For years, brewers have been trying to convince women to drink more beer. Now, as hard cider gains momentum in the U.S., they’re facing the reverse challenge: Marketing a category with a strong female fan base to All-American dudes.
“Men like the taste of cider as much as women do,” says Wilson Barr, CEO of T.W Pitchers’ Snake Bite, a fledgling beer-cider hybrid adapted from a drink popular in the U.K. “Previously they may have looked ‘soft’ drinking cider, but that’s changing.”
U.S. brewers are investing in the apple trend, even as skeptics raise a wary eyebrow (“Is it okay for men to drink cider?” Esquire recently asked its readers). In March mega-brewer MillerCoors launched Smith & Forge, a hard cider that oozes testosterone, and last year it spent $30 million to launch Redd’s Apple Ale, a golden ale with “natural apple flavor.”
“There’s a huge opportunity to bring millennial males into cider,” says Anup Shah, MillerCoors director of innovation for new products. Smith & Forge, with black and orange packaging evocative of old-fashioned blacksmith shops, has been focused on “communicating that this is distinctly designed for men,” from its moderately sweet flavor to its Funny or Die-compatible social media presence. (The cider’s “men made strong” marketing campaign even features a custom-made arm-wrestling machine that dispenses samples at live events.) Five months in, Shah says, men comprise 80% of the brand’s volume, with Smith & Forge now available at 3,000 distribution outlets, including on draft at sports bar chains like Buffalo Wild Wings.
The overall growth of the category, as well as anecdotal evidence cited by cider makers and industry analysts, suggests that male-oriented ciders are indeed hitting their target. Five years ago, in 2009, U.S. consumers spent $109 million on hard cider, barely a blip in the radar alongside the beer category, then worth $42.7 billion, according to market research firm Euromonitor. By 2013, that spending had jumped to $448 million, a growth rate of more than 300% versus beer’s steady 6% growth. With hard cider still just a fraction of the market share it boasts in the U.K., domestic devotees are confident there is still room for growth.
“Cider has had a lot of success among women,” says Jared Koerten, an industry analyst for Euromonitor, noting the drink’s sweeter flavor. But millennials’ love of novelty and experimentation, first a boon for craft beer, has paved the way for a new generation of cider fans, he says. “People don’t want to drink what their parents are drinking. It’s about individuality, self-expression. Microbrews are something unique, and cider fits nicely into that narrative.”

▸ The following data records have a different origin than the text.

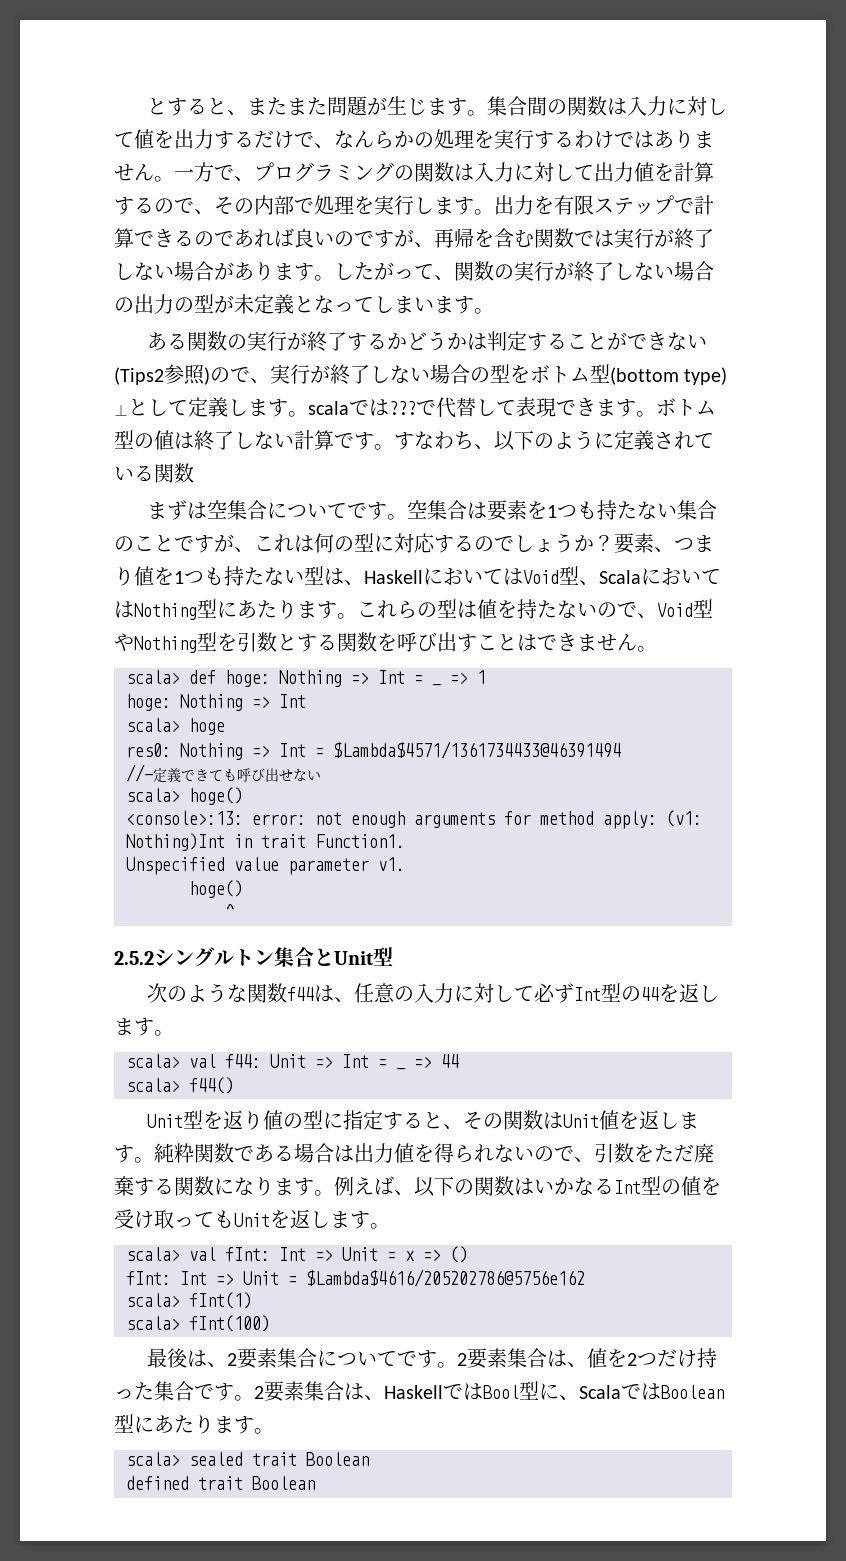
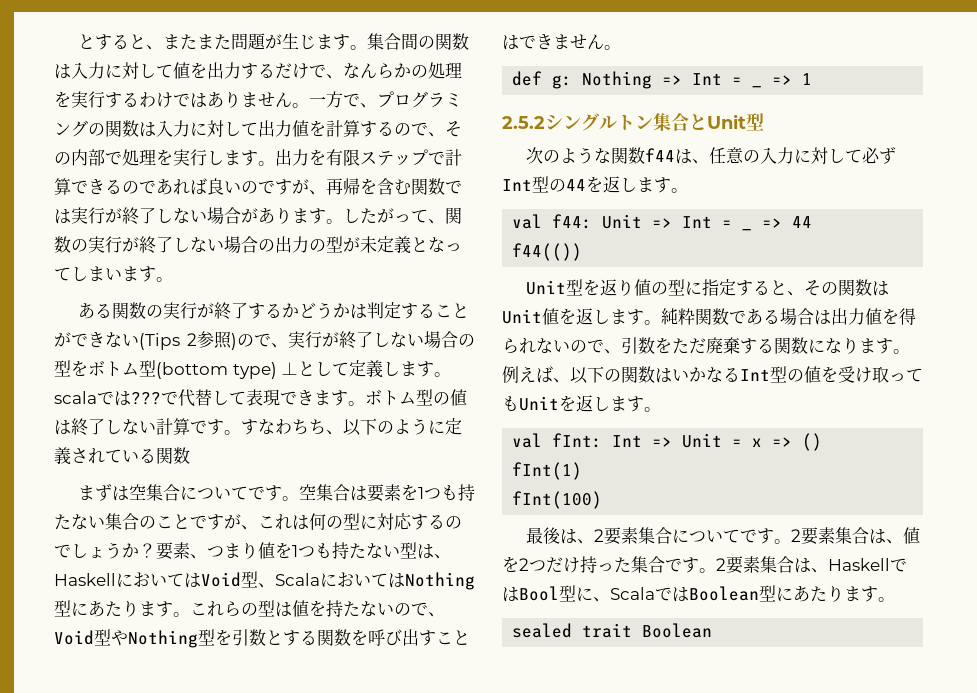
- ある関数の実行が終了するかどうかは判定することができない(Tips2参照)ので、実行が終了しない場合の型をボトム型(bottom type) ⊥として定義します。scalaでは???
+ ある関数の実行が終了するかどうかは判定することができない(Tips 2参照)ので、実行が終了しない場合の型をボトム型(bottom type) ⊥として定義します。scalaでは???
- すなわち、以下のように定義されている関数
+ すなわちち、以下のように定義されている関数
- scala> def hoge: Nothing => Int = _ => 1
- hoge: Nothing => Int
- scala> hoge
- res0: Nothing => Int = $Lambda$4571/1361734433@46391494
- //-定義できても呼び出せない
- scala> hoge()
- <console>:13: error: not enough arguments for method apply: (v1: Nothing)Int in trait Function1.
- Unspecified value parameter v1.
- hoge()
- ^
+ def g: Nothing => Int = _ => 1
- scala> val f44: Unit => Int = _ => 44
+ val f44: Unit => Int = _ => 44
- scala> f44()
+ f44(())
- scala> val fInt: Int => Unit = x => ()
+ val fInt: Int => Unit = x => ()
- fInt: Int => Unit = $Lambda$4616/205202786@5756e162
- scala> fInt(1)
+ fInt(1)
- scala> fInt(100)
+ fInt(100)
- scala> sealed trait Boolean
+ sealed trait Boolean
- defined trait Boolean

As for Snake Bite, Barr and cofounder Tommy Hester took care in designing the packaging to stand out on shelves in a way that would appeal to men. Instead of a paper wrapper, the logo is painted directly onto the glass, with a sharp-toothed, yellow-eyed snake encircling the bottle. The result is more expensive to produce but also more tactile, giving the raised scales a sinister verisimilitude. “We went with more of an aggressive label because we wanted a cider that guys could drink,” Hester says.
Barr points to competitor Angry Orchard, another relatively recent entrant, as another example of brewers’ interest in branding cider as “hard-core” enough to resonate with male drinkers. “They’re aiming at a masculine market,” he says. Angry Orchard’s tagline reinforces the message: “Refreshing hard cider with attitude.”
Barr and Hester delivered the first four-packs of Snake Bite to shelves in northern California last summer, after raising $300,000 from friends and family and contracting with a Wisconsin microbrewery that blends beer and cider according to Snake Bite’s recipe. They wouldn’t share figures, but say sales have been encouraging.
The pair hope to develop a range of hybrid brews in the style of a shandy (any drink that mixes beer with lemonade, juice, or soda), but competition for shelf space will be stiff. Angry Orchard has been expanding its footprint at a rapid clip, Koerten says, thanks to the distribution networks of parent company Boston Beer. At the same time, leading microbreweries have been experimenting with shandy drinks, like Sixpoint’s RAD.
Snake Bite’s young founders are unfazed, as they keep their heads down while working out of a 1975 Airstream trailer, remodeled to function as company headquarters, complete with beer tap. “We want to stay on the path of light and refreshing, but unique,” says Barr, a millennial in step with his peers. “At the end of the day we want to make something we want to drink.”